SOURCE MATERIAL START

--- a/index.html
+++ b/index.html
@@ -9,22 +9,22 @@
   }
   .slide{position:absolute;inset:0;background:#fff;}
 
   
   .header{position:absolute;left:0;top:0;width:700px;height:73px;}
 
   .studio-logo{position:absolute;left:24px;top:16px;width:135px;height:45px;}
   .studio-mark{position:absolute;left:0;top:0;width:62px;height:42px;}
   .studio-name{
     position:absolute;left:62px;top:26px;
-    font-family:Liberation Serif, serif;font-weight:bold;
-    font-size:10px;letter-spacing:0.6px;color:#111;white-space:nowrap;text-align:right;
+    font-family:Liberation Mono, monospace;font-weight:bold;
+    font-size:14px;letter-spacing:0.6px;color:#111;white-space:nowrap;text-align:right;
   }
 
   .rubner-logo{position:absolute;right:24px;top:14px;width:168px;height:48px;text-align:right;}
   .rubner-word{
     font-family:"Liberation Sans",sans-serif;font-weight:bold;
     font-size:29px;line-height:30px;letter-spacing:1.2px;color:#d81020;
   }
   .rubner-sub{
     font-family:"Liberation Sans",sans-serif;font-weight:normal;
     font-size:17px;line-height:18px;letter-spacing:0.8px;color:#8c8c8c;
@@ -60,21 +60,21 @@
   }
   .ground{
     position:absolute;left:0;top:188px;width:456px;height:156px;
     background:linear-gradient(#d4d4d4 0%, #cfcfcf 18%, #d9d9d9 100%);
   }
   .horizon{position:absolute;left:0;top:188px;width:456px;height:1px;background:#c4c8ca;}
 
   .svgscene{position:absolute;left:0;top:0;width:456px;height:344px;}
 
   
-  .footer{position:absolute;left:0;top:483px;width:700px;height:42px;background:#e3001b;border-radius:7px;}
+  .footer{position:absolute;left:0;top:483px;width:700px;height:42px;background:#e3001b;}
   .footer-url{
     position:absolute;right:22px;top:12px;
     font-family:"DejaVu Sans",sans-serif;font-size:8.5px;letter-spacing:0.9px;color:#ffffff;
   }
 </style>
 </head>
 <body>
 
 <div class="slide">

SOURCE MATERIAL END
SOURCE MATERIAL START

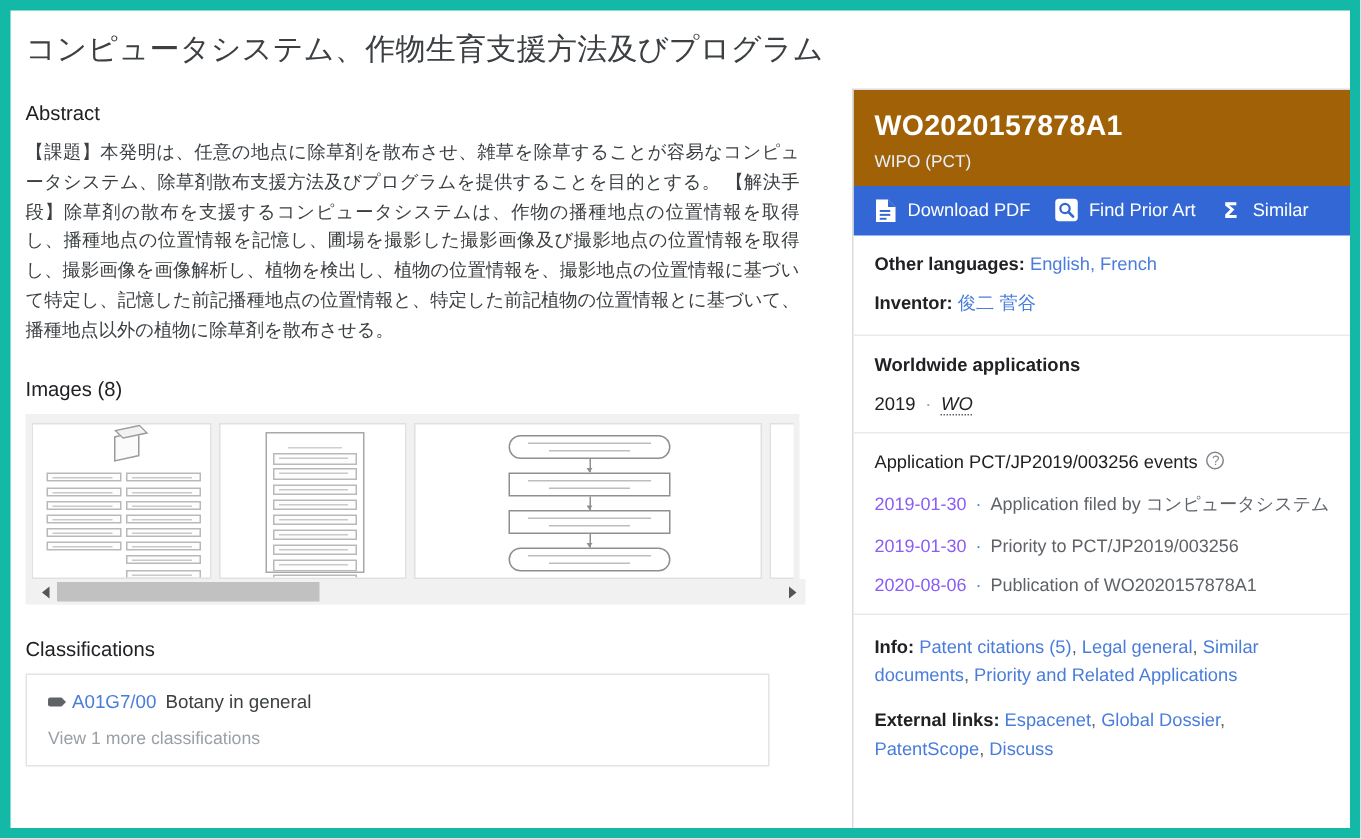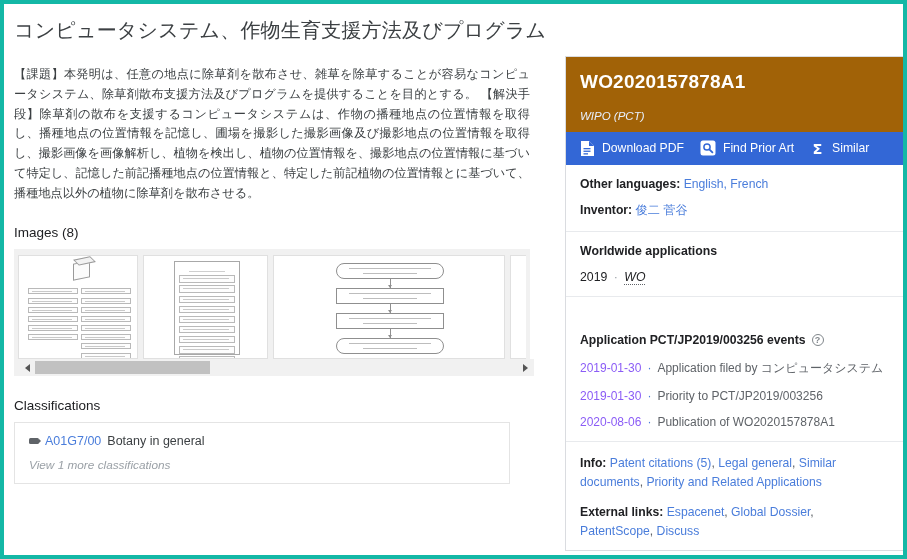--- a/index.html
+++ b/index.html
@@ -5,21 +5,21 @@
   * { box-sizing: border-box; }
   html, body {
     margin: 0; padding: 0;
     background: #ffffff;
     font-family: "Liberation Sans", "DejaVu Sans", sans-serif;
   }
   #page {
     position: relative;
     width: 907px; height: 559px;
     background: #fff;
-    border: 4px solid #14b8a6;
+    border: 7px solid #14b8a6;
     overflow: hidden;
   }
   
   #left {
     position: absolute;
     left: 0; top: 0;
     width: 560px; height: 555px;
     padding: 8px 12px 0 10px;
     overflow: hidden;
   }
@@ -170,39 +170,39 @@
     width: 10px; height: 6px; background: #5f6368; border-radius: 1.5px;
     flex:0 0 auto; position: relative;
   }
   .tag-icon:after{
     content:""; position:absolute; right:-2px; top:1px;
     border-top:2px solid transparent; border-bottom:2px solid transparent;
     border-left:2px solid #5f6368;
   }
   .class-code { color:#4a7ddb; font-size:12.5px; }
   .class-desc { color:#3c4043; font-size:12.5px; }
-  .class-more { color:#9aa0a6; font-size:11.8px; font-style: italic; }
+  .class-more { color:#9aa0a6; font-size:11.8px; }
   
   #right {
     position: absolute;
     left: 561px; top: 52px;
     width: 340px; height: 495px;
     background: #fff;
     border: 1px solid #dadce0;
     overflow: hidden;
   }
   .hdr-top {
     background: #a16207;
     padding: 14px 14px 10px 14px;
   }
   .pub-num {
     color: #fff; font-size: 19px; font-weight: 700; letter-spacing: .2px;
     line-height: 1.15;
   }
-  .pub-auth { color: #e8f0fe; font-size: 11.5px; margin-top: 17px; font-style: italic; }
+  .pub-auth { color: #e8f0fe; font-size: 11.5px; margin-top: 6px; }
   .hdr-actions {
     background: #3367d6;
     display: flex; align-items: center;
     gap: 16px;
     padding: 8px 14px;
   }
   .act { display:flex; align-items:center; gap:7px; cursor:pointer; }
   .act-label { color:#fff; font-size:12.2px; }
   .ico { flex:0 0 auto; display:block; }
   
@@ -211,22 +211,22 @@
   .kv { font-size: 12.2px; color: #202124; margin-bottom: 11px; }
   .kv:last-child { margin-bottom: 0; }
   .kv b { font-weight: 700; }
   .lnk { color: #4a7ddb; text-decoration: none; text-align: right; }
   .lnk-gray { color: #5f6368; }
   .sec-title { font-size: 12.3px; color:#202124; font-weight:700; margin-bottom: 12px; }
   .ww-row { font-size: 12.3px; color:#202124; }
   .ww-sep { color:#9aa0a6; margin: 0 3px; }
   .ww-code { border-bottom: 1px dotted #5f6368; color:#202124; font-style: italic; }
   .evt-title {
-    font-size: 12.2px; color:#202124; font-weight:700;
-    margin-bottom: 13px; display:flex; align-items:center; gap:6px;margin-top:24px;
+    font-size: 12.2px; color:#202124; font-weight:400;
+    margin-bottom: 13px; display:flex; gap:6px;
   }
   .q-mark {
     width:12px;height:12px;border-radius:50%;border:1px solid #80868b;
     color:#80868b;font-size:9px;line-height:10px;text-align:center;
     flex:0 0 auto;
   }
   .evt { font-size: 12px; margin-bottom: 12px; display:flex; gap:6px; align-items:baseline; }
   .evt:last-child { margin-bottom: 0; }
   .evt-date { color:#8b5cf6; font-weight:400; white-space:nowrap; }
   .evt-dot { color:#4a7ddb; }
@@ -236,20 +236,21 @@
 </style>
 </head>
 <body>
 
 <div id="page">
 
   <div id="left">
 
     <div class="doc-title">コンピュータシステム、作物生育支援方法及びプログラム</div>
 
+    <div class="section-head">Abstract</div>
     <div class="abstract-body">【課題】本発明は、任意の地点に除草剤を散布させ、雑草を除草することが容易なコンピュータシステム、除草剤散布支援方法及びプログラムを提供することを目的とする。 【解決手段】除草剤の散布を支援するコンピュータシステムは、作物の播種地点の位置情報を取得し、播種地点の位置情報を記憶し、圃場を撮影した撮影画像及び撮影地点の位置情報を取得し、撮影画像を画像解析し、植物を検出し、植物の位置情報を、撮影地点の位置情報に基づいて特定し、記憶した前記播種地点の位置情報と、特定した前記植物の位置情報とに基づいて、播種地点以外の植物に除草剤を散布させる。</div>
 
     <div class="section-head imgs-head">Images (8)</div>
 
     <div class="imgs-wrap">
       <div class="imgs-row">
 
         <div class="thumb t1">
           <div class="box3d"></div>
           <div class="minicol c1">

SOURCE MATERIAL END
SOURCE MATERIAL START

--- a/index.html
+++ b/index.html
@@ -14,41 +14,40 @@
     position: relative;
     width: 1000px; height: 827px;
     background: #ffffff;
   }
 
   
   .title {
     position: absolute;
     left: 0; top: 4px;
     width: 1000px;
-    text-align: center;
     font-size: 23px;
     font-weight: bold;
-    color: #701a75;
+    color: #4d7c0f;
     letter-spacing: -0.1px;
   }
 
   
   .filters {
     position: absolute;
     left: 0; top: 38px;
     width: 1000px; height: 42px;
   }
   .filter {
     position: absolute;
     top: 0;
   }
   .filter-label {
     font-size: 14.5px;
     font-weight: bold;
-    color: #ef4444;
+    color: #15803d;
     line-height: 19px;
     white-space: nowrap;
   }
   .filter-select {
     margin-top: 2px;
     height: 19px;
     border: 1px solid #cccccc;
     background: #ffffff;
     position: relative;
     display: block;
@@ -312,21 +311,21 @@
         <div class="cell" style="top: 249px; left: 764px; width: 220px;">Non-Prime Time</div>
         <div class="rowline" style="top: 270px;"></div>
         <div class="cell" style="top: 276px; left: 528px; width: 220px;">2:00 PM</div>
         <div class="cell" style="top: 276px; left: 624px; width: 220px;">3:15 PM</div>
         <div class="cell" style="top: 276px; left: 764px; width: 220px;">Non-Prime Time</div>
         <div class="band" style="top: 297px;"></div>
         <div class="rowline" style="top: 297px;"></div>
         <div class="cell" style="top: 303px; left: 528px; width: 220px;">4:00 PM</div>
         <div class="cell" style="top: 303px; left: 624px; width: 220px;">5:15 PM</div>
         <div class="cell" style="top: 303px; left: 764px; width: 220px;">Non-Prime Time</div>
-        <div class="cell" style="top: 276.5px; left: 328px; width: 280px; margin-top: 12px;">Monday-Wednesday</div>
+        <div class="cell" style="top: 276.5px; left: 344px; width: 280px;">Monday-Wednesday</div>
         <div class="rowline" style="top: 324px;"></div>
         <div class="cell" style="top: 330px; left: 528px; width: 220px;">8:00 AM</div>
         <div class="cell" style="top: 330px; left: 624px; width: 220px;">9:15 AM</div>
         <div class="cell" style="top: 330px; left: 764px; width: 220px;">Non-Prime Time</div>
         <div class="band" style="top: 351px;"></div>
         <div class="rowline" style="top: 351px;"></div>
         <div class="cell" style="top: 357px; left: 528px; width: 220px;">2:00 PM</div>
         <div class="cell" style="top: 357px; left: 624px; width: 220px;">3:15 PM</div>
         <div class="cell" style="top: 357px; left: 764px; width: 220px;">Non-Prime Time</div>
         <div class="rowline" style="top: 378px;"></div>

SOURCE MATERIAL END

- [DIRECTIONS FOR THIS TASK]
Say how many lines of the entries hold the string "section". Nothing but the number should be given.

- [ANSWER]
2